Rich Emerson is a geologist in the UGS Groundwater and Paleontology Program, where he has worked since 2007. His work focuses on geographic information system (GIS) analysis, remote sensing, wetland mapping, and collection and analysis of shallow groundwater data throughout the state.
Although wetlands make up only one percent of Utah’s landscape, they provide a large number of important benefits, including water quality enhancement, flood abatement, and critical habitat for a rich diversity of birds, frogs, and other animal species. In addition to these often indirect economic benefits, wetlands also generate revenue from hunting and bird watching opportunities, and by serving as pasture or watering grounds for livestock.
Wetlands include everything from predominantly dry and barren saline playas to wet meadows at the edge of springs and cattail marshes filled with nesting birds. Water is the common factor that unites these systems; all wetlands experience periods where water levels are at or above the surface of the soil. Saturation limits oxygen availability in the soil so that only plants with special adaptations can grow in the flooded, low-oxygen conditions.
The Utah Geological Survey (UGS) is developing a field method to evaluate the condition of wetlands in the state using a variety of plant, hydrologic, soil, and landscape data. The method is intended to be used by a variety of practitioners, including restoration specialists, land managers, researchers, and private consultants, and will allow for comparison between similar wetland types as well as documenting change at a site over time. Development of a Utah-specific condition assessment method will make it easier to support management decisions and effective conservation efforts at the state scale.
One of the focal areas for initial method development is Snake Valley, home to numerous spring-fed wetlands in Utah’s west desert. The water in Snake Valley is predominantly used locally for growing alfalfa and hay and enhancing habitat for livestock and wildlife. Increasing concerns about additional groundwater-development pressures have been the impetus for numerous recent hydrogeology, groundwater, and wildlife resource studies in the region (see article by Hurlow and Jordan in this issue of Survey Notes).
Adequate water to supply the valley’s wetlands is important to provide habitat for snail species found nowhere else on earth and wildlife species having limited habitat range (least chub and Columbia spotted frog), as well as to allow the ranching way of life to continue as it has for over 100 years. Obtaining data on current conditions of wetlands in Snake Valley and their associated water regimes is paramount to addressing and mitigating potential changes from current and future threats.

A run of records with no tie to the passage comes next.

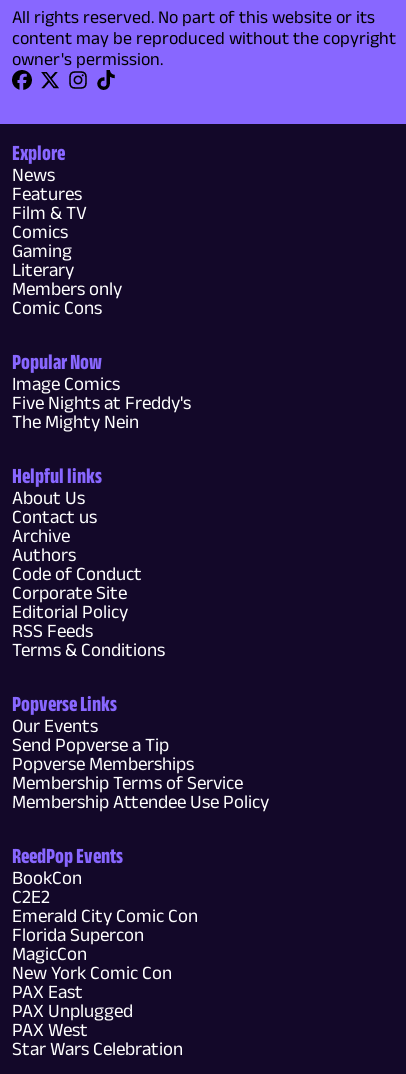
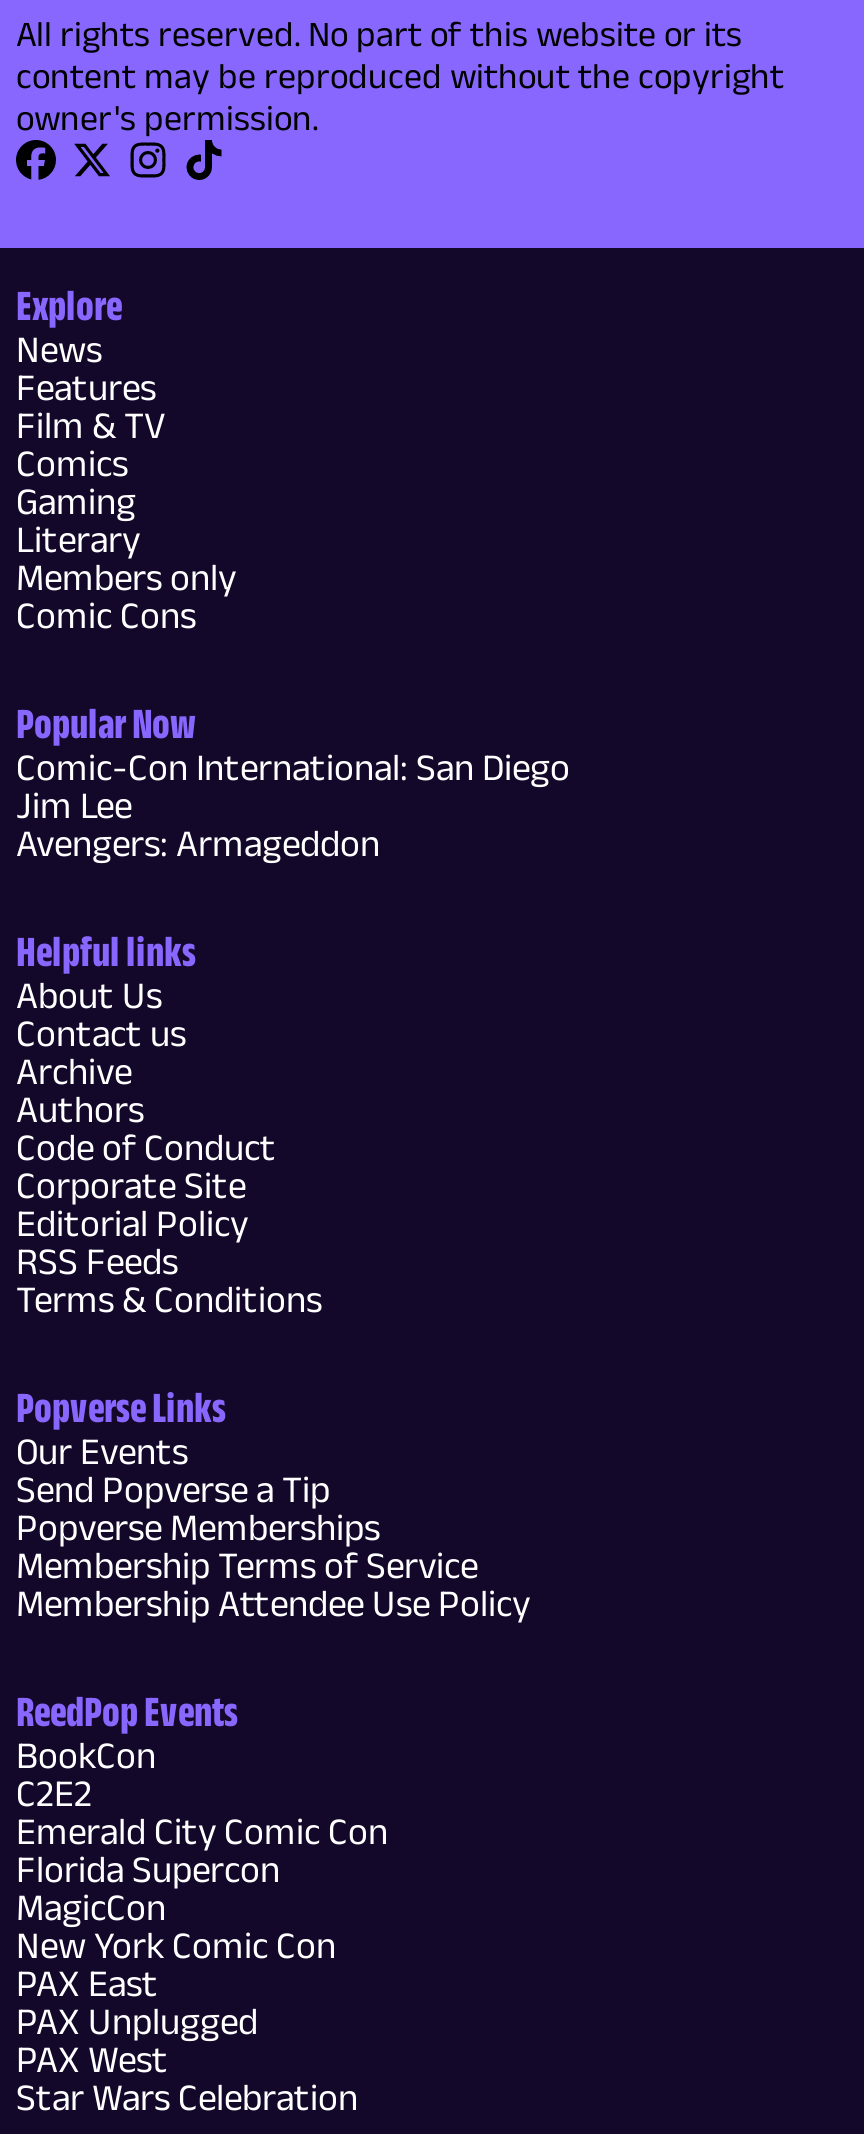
- Image Comics
- Five Nights at Freddy's
- The Mighty Nein
+ Comic-Con International: San Diego
+ Jim Lee
+ Avengers: Armageddon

Wetland condition is evaluated through examination of a site’s hydrology, plant community, soil, and surrounding landscape and comparing the status to that of natural, undisturbed sites. Some information on wetland condition is readily apparent during brief site visits. For example, it may be easy to detect whether the hydrology has been manipulated to create unnatural flow patterns or whether a site has been overgrazed to the point where the soil is compacted and completely bare. Other indicators require substantially more time and expertise to be useful. Plant species can be powerful indicators of recent and current conditions, but using plant data to determine condition generally requires more field time during surveys, specialized knowledge to properly identify species, and an understanding of how different species respond to disturbance.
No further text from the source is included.